SIEMPRE nos ha llamado la atención, sin saber a ciencia cierta el porqué, que El Hierro sea la única isla de Canarias cuya capital no sea marina; Valverde sueña el mar que ve a lo lejos y, desde su casi eterna bruma, respira la soledad de las olas, la incertidumbre y frustración de los días aquellos en que el barco no atracaba y don Eliseo en el puente del León y Castillo tocaba la bocina, decía adiós al malecón del puerto de La Estaca y ponía rumbo de nuevo a San Sebastián de La Gomera.
No ser capital al lado del mar tiene sus ventajas e inconvenientes. Estar distante del mar al menos le impulsa a desearlo, a imaginarlo, a intentar rescatarlo. De ahí que Valverde nunca haya visto la espuma salada como un cerco azul que le impide progresar, sino todo lo contrario: el mar es su amigo y no ha renunciado jamás a él. El mar es la espera, el ansia de llegar más que el dolor de la despedida. El mar para Valverde no ha sido el interrogante que entra por la puerta de la Isla: ha sido y es su referente, su inmediatez.
Valverde, antes Amoco, rodeada por Los Lomos, Ajare y movida por el viento de San Juan, no sé si debiera rescatarse a sí misma, volver hacia atrás y ese verdor que se ha ausentado suplirlo por el acogedor nombre de Amoco.
Nos intrigó desde pequeño cuando en la escuela del recordado maestro éste nos decía que Amoco es Valverde, que Amoco estaba nominado así por los bimbaches y por eso su nombre nos sonaba bien, y más aún cuando se repasa la historia, cuando se sacude la memoria y se vuelve sobre los pasos de la niñez por esta o aquella circunstancia.
Amoco suena bien. Valverde también. Quizás uniendo el viejo pasado con el presente más inmediato se pudieran rescatar nombres, acontecimientos alrededor de esos nombres que dignificaron a la Isla y que la proyectaron desde la vieja memoria hasta los deseos que se tienen en la actualidad del máximo progreso y bienestar.

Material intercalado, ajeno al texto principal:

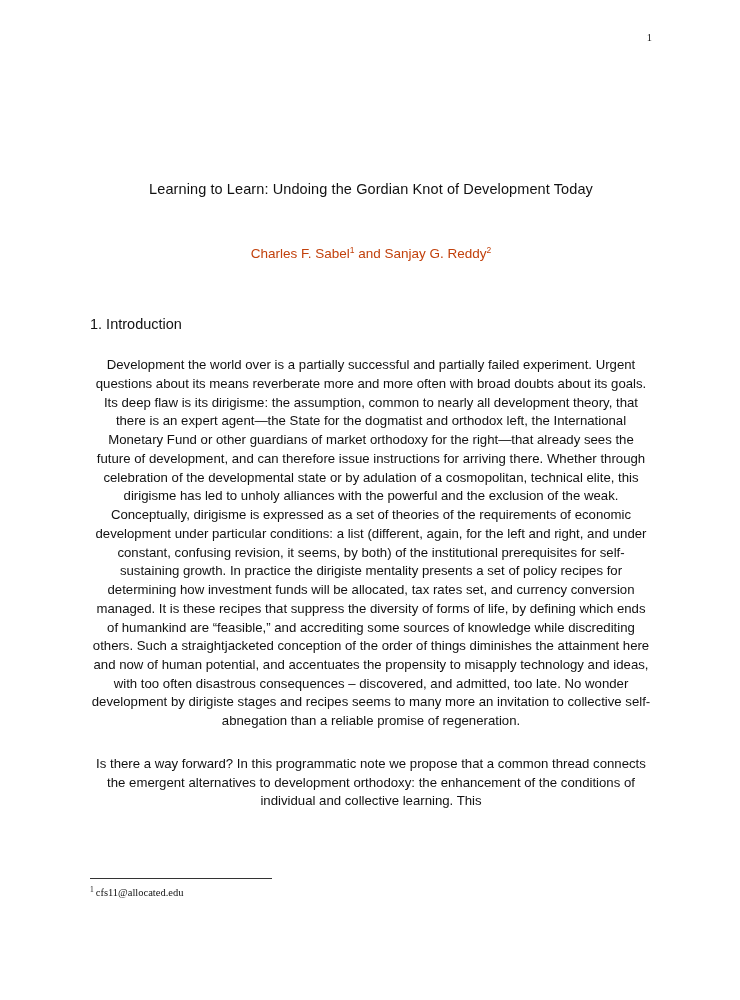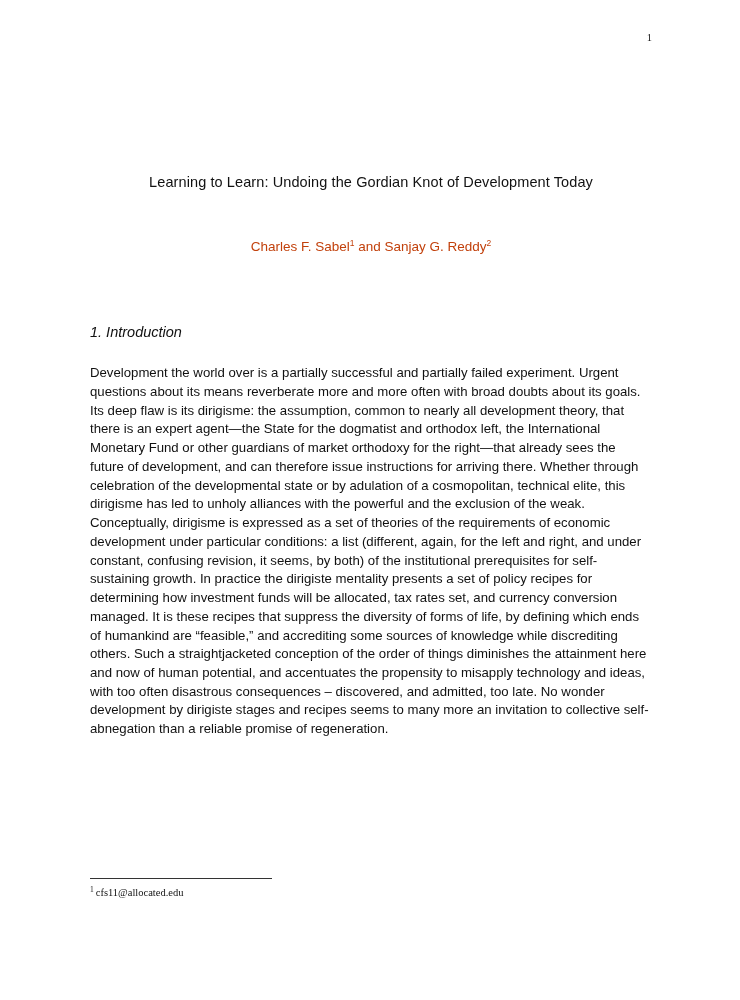"Learning to Learn: Undoing the" .content { top: 173px -> 180px }
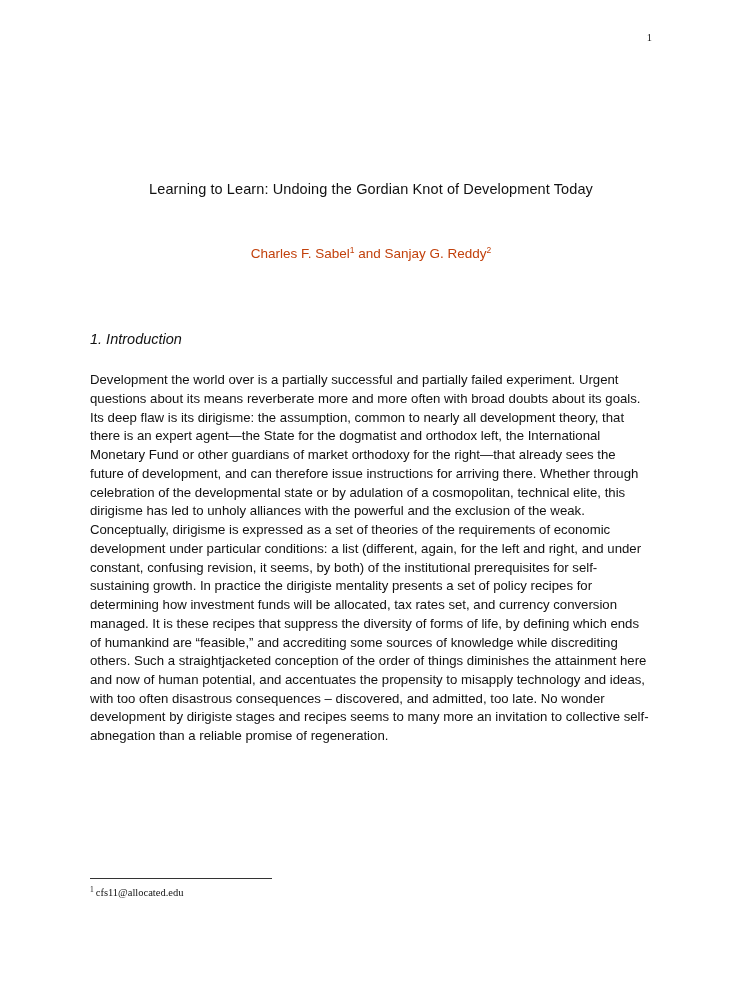"1. Introduction" .section-heading { font-style: italic -> none; margin-top: 68px -> 53px }
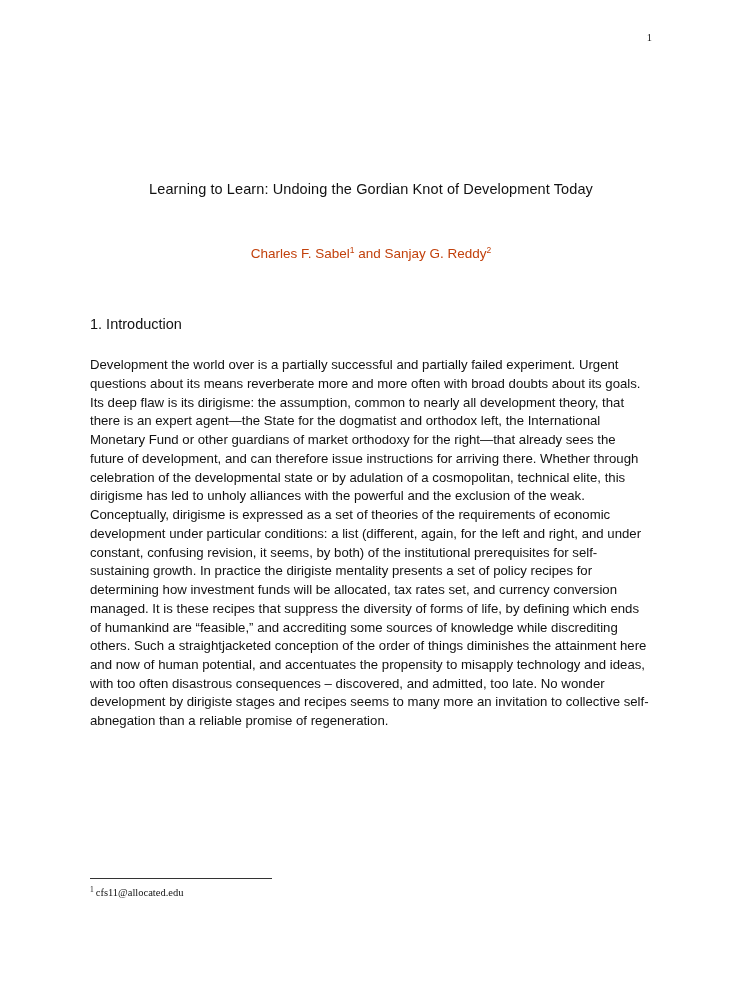"Development the world over is" .body-para { text-align: left -> center }
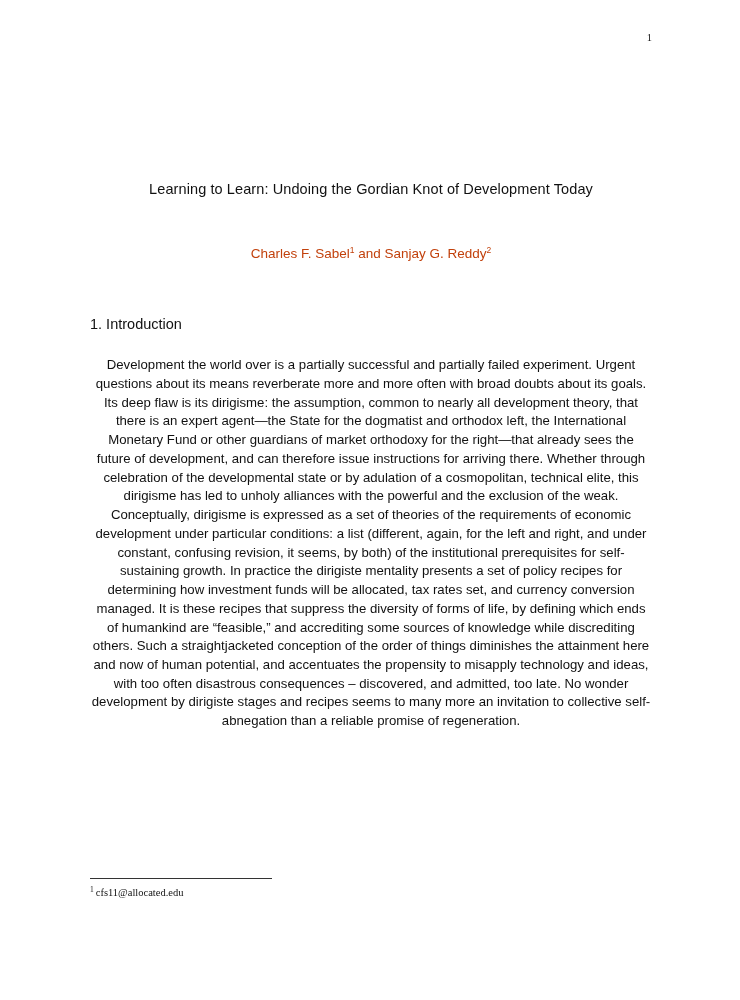"Is there a way forward?" p.body-para { html: none -> <p>Is there a way forward? In this programmatic note we propose that a common thread connects the emergent alternatives to development orthodoxy: the enhancement of the conditions of individual and collective learning. This</p> }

Amoco, Valverde, lejos del mar, mirándose en el espejo del imaginario azul, separada de él, a veces por la bruma que corre alocadamente, alejada por la pequeñez de la Isla donde da la sensación que las distancias son enormes. Al menos así nos parecía cuando de niños correteábamos por las empinadas calles y veredas de sus barrios. Lo distante que estábamos unos de otros, por lo que teníamos que hacer una tregua en nuestros juegos para vernos o en la plaza del Cabildo o en la de El Cabo.
Amoco o Valverde, pasado y presente de una leyenda que no pretende olvidarse; pasado y presente de unas páginas escritas y las que están por escribir. Ahora, cuando está en el esplendor de la fiesta, y una vez que recobre la calma de sus proyectos como capital de una isla pequeña que pretende ser grande, seguro que seguirá con su quietud y exquisitez, donde el silencio, el saludo y la convivencia se extienden y se hacen grandes.